• [ASSIGNMENT]: Using the listing below, keep only the lines with the word "more" and copy them.

• [PROVIDED DATA]:
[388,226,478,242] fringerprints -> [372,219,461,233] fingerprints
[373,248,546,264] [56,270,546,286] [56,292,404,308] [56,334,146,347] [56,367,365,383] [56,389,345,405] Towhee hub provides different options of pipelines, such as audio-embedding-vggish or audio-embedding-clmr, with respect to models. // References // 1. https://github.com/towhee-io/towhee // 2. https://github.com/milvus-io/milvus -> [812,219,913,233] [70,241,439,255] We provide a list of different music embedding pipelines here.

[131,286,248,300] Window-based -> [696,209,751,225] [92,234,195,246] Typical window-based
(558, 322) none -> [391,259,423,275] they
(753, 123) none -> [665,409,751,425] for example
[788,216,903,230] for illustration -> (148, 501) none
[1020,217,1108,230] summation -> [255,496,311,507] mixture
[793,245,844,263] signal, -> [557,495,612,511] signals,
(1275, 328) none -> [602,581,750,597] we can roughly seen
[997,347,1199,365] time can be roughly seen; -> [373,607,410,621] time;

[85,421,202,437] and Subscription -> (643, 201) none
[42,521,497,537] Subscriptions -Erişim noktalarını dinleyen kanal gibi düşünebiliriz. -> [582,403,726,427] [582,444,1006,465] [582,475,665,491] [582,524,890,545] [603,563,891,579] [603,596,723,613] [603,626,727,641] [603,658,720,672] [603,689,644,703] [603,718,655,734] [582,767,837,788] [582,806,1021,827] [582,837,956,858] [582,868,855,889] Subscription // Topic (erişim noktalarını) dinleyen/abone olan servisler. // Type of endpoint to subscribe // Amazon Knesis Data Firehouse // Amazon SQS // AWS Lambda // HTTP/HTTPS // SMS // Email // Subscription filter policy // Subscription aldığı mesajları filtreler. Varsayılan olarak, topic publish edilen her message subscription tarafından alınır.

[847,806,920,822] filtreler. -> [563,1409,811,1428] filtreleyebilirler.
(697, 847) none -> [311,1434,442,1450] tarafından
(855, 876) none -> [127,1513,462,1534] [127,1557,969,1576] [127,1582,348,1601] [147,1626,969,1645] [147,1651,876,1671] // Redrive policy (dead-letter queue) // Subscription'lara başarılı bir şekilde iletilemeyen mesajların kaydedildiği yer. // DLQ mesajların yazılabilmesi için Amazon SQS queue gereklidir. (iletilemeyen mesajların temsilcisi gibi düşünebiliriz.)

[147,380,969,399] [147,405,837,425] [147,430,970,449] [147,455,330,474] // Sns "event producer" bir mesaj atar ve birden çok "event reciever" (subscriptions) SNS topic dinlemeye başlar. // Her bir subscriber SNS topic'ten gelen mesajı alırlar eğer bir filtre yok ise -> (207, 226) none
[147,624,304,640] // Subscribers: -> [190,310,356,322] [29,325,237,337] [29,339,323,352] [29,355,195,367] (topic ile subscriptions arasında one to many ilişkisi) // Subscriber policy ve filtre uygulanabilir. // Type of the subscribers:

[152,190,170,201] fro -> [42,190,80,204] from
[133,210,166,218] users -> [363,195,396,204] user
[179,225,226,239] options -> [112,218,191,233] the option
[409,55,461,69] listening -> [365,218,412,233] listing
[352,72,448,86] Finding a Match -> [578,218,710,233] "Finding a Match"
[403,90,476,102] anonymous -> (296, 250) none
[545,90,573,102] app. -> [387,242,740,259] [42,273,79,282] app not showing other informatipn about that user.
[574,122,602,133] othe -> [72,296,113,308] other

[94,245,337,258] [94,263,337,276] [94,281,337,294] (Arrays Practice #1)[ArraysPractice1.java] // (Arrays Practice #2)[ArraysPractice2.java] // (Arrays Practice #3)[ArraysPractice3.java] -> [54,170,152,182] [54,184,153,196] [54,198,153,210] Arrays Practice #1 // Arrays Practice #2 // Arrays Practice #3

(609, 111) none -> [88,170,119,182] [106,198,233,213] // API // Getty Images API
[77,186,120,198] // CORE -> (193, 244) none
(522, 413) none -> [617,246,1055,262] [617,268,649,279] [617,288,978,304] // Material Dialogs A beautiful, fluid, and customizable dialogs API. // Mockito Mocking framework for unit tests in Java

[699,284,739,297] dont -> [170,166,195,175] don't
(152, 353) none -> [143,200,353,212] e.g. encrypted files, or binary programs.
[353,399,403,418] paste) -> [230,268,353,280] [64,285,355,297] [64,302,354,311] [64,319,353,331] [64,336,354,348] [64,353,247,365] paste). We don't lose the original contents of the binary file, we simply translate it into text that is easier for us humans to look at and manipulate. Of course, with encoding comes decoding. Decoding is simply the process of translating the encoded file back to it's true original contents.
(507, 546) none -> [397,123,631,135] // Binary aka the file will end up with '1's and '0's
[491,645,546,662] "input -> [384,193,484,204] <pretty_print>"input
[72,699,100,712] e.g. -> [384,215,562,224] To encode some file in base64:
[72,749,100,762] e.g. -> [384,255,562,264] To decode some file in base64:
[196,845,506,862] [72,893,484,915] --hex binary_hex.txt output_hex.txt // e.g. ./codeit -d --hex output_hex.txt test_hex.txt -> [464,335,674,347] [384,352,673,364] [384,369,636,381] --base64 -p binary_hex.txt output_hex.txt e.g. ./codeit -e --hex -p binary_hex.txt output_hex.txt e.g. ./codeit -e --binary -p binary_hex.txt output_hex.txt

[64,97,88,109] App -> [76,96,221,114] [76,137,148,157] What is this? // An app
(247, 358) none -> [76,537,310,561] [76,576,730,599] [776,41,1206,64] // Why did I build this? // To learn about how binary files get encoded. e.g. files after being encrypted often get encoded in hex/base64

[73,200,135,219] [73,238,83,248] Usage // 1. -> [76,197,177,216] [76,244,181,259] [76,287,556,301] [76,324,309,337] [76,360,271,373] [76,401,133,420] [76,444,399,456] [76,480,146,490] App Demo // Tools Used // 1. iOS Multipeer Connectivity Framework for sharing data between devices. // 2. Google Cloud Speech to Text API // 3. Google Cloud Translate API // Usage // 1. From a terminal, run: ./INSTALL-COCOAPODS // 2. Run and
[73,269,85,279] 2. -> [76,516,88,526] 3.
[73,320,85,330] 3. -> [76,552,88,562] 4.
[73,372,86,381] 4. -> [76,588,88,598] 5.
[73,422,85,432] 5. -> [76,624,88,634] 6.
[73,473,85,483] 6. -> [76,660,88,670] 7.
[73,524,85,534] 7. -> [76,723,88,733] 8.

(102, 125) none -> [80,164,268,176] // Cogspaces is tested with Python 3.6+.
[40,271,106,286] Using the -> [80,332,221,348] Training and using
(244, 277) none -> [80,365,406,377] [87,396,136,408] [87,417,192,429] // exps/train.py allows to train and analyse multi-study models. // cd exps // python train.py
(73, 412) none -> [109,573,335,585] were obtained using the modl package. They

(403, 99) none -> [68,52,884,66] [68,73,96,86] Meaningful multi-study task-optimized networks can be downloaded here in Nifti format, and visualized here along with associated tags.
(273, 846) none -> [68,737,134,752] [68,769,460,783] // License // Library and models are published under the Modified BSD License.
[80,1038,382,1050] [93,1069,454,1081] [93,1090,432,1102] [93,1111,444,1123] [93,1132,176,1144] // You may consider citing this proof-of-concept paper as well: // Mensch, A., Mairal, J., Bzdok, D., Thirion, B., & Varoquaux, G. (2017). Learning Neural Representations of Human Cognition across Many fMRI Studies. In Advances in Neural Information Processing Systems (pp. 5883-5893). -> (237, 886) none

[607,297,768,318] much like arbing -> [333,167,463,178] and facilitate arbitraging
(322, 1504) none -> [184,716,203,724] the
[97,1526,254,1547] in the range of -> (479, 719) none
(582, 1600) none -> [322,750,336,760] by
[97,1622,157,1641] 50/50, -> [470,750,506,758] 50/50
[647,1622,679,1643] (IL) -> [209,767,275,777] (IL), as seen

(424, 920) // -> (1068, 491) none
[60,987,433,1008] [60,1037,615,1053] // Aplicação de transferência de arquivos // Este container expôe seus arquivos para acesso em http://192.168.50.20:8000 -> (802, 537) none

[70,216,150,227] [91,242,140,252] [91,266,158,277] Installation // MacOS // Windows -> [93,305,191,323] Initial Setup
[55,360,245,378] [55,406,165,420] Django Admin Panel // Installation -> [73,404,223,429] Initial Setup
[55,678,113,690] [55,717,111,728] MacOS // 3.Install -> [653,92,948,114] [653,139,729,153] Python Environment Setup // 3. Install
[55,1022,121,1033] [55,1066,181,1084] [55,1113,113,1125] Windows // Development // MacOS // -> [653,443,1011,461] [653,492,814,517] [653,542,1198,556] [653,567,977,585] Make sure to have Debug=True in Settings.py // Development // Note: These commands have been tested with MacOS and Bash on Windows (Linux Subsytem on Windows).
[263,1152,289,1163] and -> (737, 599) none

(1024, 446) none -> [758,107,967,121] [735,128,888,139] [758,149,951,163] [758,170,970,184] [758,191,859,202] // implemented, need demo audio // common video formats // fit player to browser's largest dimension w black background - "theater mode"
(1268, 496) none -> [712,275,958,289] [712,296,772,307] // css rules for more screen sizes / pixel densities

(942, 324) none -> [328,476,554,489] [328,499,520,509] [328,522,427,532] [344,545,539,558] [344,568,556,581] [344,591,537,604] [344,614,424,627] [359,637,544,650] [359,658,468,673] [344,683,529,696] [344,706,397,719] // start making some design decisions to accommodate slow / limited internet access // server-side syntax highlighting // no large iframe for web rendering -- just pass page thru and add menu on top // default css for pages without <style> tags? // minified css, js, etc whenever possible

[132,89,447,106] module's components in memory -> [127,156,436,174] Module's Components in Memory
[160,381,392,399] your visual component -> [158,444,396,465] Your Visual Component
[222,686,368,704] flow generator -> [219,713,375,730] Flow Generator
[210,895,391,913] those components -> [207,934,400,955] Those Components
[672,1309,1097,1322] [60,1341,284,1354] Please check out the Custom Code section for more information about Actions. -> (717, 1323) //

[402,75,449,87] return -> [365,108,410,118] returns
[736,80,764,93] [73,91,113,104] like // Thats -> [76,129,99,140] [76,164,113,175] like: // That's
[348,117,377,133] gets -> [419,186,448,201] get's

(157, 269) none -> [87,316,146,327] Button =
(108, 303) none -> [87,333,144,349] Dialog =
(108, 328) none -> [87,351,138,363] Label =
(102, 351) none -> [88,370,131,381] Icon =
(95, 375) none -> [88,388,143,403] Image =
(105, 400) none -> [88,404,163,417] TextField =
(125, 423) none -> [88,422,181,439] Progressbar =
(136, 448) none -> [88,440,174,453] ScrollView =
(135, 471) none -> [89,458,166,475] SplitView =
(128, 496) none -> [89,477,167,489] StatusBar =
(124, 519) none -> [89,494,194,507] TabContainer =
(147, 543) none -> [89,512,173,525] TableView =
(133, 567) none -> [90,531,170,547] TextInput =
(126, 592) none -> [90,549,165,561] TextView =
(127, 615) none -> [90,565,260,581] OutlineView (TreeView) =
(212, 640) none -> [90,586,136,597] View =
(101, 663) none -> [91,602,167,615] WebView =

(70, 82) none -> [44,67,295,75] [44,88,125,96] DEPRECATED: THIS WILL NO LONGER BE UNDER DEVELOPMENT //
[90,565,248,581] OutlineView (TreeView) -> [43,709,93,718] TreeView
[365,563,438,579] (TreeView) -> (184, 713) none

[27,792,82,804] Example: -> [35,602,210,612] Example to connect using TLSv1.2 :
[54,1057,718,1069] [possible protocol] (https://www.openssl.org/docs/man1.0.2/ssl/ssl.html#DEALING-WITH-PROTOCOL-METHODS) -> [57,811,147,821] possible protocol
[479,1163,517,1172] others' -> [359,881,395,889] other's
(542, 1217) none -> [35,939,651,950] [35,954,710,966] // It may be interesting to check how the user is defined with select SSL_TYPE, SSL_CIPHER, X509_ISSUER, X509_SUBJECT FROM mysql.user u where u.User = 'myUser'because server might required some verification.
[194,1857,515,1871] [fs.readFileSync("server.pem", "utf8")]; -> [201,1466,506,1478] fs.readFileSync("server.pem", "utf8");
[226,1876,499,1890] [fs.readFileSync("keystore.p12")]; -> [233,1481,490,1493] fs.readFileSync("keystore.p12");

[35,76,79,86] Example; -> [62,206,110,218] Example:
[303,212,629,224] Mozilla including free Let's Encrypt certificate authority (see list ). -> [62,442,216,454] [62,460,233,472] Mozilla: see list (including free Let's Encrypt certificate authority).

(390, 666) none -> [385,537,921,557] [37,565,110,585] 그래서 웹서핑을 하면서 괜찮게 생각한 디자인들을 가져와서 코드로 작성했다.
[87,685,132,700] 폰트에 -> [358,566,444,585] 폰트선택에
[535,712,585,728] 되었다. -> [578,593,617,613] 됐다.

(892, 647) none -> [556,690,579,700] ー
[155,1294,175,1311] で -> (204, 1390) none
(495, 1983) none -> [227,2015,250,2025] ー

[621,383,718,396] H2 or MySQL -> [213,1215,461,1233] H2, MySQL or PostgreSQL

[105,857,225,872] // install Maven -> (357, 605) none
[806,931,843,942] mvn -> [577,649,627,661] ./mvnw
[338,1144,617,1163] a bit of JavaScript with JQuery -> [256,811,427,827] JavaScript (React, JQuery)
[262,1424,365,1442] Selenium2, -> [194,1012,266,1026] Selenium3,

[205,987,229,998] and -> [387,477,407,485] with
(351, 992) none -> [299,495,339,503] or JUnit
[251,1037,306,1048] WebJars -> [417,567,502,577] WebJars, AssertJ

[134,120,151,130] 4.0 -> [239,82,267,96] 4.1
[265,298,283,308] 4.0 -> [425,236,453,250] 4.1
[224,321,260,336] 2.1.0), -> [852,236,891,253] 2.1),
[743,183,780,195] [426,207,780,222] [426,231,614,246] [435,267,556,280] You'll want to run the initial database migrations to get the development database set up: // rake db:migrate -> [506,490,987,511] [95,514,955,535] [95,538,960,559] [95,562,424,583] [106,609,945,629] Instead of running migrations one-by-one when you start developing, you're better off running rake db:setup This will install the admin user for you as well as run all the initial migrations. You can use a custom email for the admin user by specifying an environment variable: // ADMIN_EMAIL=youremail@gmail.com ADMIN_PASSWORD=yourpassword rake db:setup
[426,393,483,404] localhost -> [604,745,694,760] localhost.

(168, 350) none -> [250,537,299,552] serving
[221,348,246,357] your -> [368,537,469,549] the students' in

• [EXERCISE ANSWER]:
(1268, 496) none -> [712,275,958,289] [712,296,772,307] // css rules for more screen sizes / pixel densities
[672,1309,1097,1322] [60,1341,284,1354] Please check out the Custom Code section for more information about Actions. -> (717, 1323) //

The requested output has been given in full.